Archive for May 2014

Lara Renjana (Bag. 1)

Karena di balik pintu itu adalah sedu, maka tertutup saja adalah pilihannya. Lalu buang saja kuncinya hingga jatuh ke paling lembah agar tak ada carauntuk terbuka walau secelah.




“Kapan kamu menikah?” Mama menyentak pagi dengan pertanyaan itu lagi.

Aku hanya menjawab dengan seulas senyum hambar. Lagi-lagi, pembahasan pernikahan menghilangkan seleraku untuk menyantap sepotong roti yang sudah dibaluri selai strawberi.

“Masih terlalu pagi untuk membicarakan itu, Ma,” Jawabku sekenanya sambil beralih pada tab putih di sisi lain meja makan.

Sebenarnya, itu hanya alasanku saja untuk menghindari pertanyaan Mama. Sepagi ini, di atas meja makan, tak ada yang menarik bagiku selain sejumlah rencana pertemuan dengan teman-teman dan rekan kerja.

“Kamu kalau ditanya, jawabnya begitu terus, Nak.”

Lalu Mama selalu menanyakan hal  yang sama setiap pagi. Masih banyak hal  yang lebih penting untuk aku pikirkan sepagi ini, kupikir. Pertemuan dengan “penggila” properti interior, meng-update desain interior di web, dan sejumlah pertemuan penting lainnya yang lebih menyenangkan dari pada membahas cinta dan pernikahan.

Aku memeriksa to do list di tab. Pergi ke rumah Anggun, adikku, adalah kegiatan pertama yang harus aku lakukan pagi ini. Sambil memberi check list pada agenda pertama,  aku memperhatikan Mama yang terlihat lelah sepagi ini. Di sofa panjang yang tak jauh dari meja makan, Mama hanya terpejam.

“Mama tidak sarapan?” mataku tertuju pada piring Mama yang masih tertelungkup.

Tak ada jawaban. Mama bangkit dari sofa dan berjalan lunglai ke arah meja makan. Mata Mama sembab. Wajahnya pucat. Di tangannya tergenggam beberapa kantung teh yang sudah direndam.
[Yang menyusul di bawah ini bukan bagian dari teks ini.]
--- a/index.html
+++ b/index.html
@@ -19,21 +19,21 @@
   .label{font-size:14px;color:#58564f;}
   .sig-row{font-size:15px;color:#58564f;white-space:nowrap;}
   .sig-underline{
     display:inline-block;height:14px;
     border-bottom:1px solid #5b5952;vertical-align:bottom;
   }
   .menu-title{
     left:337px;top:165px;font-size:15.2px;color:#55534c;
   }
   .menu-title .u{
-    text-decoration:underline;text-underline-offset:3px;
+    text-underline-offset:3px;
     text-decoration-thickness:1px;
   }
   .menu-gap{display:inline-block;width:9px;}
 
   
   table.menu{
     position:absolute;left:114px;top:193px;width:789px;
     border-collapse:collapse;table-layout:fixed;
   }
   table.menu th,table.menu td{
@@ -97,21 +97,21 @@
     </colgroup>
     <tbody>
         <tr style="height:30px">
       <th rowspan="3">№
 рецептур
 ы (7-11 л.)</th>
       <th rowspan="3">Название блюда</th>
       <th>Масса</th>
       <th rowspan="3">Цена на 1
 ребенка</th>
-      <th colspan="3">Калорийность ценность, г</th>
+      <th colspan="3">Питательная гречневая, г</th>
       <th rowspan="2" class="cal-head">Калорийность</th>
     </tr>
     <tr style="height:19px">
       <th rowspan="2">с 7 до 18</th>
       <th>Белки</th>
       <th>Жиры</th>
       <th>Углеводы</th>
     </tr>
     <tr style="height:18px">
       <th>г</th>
“Mama menangis lagi?” aku sontak meletakkan tab yang sedari tadi kupegang.

“Tidak. Alergi debu Mama kambuh lagi.” Mama berbohong.

“Mama, kalau ditanya jawabnya begitu terus.” Aku memerhatikan tangan lemah Mama yang sibuk mengompres sembab di matanya. Sedih. “Mama dipukul lagi?”
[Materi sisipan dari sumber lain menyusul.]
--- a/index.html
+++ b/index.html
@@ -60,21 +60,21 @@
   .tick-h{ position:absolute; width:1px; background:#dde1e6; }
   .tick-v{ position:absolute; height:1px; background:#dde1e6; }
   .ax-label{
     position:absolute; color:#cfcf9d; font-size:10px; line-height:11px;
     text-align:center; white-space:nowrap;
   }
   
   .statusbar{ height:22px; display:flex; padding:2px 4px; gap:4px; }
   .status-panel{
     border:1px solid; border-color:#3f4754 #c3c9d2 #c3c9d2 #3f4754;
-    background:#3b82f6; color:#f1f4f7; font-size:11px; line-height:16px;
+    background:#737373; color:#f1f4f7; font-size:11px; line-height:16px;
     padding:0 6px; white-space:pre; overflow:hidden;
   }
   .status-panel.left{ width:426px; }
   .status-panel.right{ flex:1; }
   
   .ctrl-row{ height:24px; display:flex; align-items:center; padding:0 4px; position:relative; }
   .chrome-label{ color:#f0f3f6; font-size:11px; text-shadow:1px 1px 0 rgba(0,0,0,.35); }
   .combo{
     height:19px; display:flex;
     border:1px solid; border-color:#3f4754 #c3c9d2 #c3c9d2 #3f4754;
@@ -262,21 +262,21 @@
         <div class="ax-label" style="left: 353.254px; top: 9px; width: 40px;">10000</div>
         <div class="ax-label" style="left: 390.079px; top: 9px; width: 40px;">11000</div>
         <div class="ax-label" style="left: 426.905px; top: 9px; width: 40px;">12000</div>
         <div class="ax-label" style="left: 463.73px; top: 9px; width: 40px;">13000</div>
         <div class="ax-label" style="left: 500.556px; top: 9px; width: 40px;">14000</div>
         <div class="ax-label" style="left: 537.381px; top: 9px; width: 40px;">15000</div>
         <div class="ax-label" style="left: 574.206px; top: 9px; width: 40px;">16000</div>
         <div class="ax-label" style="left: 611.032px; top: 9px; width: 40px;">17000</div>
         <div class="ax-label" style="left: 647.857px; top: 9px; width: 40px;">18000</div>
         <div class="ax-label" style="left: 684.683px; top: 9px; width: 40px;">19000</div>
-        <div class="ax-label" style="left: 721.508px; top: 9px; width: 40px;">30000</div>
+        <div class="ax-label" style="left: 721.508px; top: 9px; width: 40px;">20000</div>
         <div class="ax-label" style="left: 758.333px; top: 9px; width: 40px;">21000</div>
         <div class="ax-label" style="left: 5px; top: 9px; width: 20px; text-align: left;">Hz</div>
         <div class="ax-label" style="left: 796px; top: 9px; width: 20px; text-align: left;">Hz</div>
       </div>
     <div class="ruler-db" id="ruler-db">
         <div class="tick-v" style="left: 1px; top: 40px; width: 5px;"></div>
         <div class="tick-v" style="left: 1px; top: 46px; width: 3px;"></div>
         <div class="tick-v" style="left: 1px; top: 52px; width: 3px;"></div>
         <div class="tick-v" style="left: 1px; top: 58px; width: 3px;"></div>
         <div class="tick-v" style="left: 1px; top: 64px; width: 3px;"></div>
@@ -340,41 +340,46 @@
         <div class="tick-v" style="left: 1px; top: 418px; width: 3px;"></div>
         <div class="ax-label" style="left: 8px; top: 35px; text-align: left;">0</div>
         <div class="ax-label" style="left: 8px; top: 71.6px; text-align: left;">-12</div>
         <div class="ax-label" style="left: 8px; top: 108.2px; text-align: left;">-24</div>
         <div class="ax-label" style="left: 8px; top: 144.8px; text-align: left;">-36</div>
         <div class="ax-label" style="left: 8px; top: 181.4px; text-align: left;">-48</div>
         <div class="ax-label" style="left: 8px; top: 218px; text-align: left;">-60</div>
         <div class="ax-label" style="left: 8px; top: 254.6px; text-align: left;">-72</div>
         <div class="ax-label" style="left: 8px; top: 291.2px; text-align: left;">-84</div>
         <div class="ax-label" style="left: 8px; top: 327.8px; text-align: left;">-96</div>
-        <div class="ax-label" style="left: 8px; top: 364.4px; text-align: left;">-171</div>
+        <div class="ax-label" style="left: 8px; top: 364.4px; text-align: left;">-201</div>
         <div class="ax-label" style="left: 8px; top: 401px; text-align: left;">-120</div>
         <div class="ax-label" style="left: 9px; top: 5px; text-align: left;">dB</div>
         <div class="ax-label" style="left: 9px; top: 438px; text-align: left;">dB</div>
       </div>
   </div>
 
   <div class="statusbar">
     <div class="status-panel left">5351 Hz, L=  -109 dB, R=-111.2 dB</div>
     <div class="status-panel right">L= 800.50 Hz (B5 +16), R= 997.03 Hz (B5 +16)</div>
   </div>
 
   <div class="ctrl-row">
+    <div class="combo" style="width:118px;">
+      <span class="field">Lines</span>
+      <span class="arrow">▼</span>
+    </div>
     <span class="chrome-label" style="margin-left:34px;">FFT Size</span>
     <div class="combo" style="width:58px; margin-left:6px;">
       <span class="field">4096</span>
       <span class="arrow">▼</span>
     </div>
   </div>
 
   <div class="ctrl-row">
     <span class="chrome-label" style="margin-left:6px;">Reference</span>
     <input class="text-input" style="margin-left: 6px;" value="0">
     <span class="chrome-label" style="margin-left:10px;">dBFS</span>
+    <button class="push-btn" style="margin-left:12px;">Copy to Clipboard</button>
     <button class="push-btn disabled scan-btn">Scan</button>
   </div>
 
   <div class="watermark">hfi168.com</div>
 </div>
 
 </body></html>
“Tidak apa-apa. Papamu sudah berangkat ke bandara jam 6 pagi tadi. Dia ada meeting di Singapura.”

“Saya tidak menanyakan Papa. Saya menanyakan Mama,” suaraku merendah. Miris. Ikut merasakan sakit yang Mama rasakan, meski Mama tak pernah mau mengakuinya.

“Hampir jam 7, kamu tidak telat?” Mama kembali mengalihkan pembicaraan.

Mama menutupi kesedihannya, lagi. Aku hanya menatapnya, berusaha menembus ruang hatinya yang selalu berusaha kuat, meski jelas-jelas tersakiti. Semakin dalam aku menatap Mama, aku semakin ikut sakit.

Teng! Teng! Detak jam antik di ruang tengah mengaburkan tatapanku.

“Saya mau ke rumah Anggun, Ma. Kemarin dia minta saya ke sana. Mama mau titip sesuatu untuk dia?”

“Tidak.” Mama manjawab dingin, sedingin embun yang biasa menyentuh kakiku di subuh hari sebelum aku beraktivitas.

Aku menghabiskan teh susu yang mulai dingin, mengeluarkan kunci mobil dari tas, lalu bangkit menghampiri Mama sebelum pergi ke rumah Anggun.

“I love you, Ma. Assalamulaikum.” bisikku saat mencium keningnya.

Mama diam. Aku melangkah meninggalkan Mama dengan segumpal duka dan amarah.

“Jangan ceritakan ini pada Anggun, Nak,” suara Mama tertahan, nyaris tak terdengar.

Aku terus menjauh dari Mama yang isaknya mulai terdengar.

***

Semalam Papa pulang. Hanya itu yang aku tahu. Suara mobil Papa menderu halus saat memasuki pekarangan rumah. Tak ada keinginan sedikitpun bagiku untuk keluar kamar dan menyambut kedatangan Papa.

Setiap terdengar deru mobil Papa, selalu terdengar langkah kaki Mama yang letih dan sapaan rindu seorang istri pada sang suami. Tapi, tak ada jawaban hangat dari Papa yang dirindukan orang rumah. Suara dan tatapan Papa selalu dingin, dan Mama selalu bertahan dalam kebekuan itu.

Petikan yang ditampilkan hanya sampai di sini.